Re: Shorten this one-liner!
by Marshall (Canon) on Aug 25, 2018 at 23:28 UTC
    I did not find your code particularly easy to understand.
    An alternate coding could be like the following...
    tr is a lot faster than using the regex engine.
    #!/usr/bin/perl use warnings; use strict; my @words = ("anyone", "cancel", "declArE", "perlmonks", "pal"); # Note the "pal" case is an extra case that I added foreach my $word (@words) { if ($word =~ tr/aA//) # word contains an "A" or "a" { my $numE = $word =~ tr/eE//; print "$word $numE\n"; #number of e's in word with an "a" } } __END__ anyone 1 cancel 1 declArE 2 pal 0
    I think shortening the code to a one-liner is a meaningless exercise.

    Update: I don't see the reason to make a "one liner" other than to do it for the fun of doing it. This makes no difference in execution speed.
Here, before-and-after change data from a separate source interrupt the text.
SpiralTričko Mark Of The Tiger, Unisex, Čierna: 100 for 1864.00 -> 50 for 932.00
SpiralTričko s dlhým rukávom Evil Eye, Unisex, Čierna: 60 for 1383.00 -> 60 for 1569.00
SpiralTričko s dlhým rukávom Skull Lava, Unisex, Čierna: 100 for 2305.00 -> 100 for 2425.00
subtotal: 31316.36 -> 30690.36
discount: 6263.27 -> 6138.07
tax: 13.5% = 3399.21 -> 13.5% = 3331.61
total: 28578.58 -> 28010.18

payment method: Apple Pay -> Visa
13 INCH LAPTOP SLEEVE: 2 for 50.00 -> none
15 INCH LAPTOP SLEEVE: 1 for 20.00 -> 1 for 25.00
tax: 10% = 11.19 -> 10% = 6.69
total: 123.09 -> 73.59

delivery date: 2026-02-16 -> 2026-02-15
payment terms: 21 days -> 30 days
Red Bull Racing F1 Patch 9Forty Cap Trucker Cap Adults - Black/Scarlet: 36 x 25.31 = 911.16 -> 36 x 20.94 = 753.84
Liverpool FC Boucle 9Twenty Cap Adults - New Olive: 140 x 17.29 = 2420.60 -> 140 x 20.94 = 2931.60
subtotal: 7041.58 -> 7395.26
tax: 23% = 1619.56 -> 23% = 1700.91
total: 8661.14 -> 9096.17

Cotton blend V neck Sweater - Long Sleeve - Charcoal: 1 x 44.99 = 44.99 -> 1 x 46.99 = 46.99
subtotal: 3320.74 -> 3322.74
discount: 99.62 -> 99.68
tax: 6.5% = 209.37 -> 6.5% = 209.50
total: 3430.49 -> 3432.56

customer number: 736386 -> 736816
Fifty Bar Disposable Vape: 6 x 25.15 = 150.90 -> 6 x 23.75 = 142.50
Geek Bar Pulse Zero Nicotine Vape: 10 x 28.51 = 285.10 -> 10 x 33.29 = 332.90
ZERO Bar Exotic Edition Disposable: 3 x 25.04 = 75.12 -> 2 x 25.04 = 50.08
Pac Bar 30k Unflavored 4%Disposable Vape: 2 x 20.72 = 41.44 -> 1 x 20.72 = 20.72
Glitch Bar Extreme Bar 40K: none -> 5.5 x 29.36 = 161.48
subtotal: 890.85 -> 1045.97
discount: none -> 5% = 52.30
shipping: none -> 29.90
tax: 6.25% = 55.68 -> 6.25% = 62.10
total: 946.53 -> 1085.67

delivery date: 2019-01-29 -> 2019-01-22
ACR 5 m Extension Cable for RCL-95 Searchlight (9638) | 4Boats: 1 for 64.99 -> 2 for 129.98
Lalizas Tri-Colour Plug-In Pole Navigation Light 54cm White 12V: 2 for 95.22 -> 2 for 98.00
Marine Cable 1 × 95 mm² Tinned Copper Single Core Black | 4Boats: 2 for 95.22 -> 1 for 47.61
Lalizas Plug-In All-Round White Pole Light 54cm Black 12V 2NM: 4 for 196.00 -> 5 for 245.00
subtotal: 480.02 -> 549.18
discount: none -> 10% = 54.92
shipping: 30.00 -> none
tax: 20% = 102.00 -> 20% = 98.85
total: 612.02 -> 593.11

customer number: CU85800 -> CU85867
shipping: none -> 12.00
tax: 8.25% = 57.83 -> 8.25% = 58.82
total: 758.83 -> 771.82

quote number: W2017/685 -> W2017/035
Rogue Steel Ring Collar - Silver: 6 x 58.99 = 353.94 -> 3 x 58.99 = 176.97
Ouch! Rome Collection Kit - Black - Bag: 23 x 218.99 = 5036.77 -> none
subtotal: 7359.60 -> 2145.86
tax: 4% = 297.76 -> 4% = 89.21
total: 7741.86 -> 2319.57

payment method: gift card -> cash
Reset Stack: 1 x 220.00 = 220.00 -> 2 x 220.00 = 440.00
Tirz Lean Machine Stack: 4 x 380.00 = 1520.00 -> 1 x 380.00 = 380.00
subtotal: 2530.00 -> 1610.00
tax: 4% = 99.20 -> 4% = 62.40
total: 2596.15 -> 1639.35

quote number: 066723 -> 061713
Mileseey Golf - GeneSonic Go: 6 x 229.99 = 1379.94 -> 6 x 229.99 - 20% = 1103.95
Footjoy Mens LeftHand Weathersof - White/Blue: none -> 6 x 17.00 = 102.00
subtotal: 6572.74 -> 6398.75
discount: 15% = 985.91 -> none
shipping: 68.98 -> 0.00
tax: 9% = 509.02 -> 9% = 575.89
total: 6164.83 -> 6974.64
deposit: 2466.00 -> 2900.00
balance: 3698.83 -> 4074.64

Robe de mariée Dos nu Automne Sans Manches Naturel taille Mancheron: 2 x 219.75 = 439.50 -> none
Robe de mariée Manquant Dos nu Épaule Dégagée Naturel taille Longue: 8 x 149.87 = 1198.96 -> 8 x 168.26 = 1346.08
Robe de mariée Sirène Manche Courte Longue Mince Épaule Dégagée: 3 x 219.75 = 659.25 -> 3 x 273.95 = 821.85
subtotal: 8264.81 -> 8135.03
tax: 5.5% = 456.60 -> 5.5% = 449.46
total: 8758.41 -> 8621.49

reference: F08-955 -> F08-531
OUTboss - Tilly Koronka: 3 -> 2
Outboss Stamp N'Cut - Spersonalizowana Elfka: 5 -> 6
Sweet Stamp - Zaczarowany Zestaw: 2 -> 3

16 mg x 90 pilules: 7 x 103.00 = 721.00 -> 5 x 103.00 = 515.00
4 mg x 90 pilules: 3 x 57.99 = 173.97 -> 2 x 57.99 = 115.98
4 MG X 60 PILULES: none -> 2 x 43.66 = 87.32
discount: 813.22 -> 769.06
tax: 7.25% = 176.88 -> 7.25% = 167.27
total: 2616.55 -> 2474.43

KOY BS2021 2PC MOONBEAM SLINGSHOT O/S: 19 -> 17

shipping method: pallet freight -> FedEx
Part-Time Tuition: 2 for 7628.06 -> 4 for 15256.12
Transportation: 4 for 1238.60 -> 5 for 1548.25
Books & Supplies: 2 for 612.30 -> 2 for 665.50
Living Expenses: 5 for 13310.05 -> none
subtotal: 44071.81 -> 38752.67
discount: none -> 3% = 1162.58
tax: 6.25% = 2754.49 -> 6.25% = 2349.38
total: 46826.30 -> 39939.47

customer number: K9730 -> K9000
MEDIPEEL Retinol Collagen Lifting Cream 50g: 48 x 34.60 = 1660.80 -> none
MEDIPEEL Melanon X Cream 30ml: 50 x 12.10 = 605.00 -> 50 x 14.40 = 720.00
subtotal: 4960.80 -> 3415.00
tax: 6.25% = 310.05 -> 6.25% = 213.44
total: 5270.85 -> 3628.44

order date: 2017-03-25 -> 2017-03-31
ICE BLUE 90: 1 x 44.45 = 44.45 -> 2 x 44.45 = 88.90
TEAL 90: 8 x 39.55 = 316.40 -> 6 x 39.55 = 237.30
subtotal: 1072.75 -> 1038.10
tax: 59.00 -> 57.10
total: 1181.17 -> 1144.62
White space and comments consume no MIPS and the difference in Perl compile speed is insignificant. This $words[$count] is very anti-Perl philosophy... subscripts are rare. Learn more Perl before trying to write a one-liner.

    Another Update:
    This will be about the same performance as the above code:

    my @words = ("anyone", "cancel", "declArE", "perlmonks", "pal"); print "$_: ",tr/eE//, "\n" for grep{tr/aA//;}@words;
    I asked a Python friend and here is one result:
    words = ["anyone", "cancel", "declArE", "perlmonks", "pal"] print(*((word,word.upper().count('E')) for word in words if 'A' in wor +d.upper()))
    I like my Perl code much better!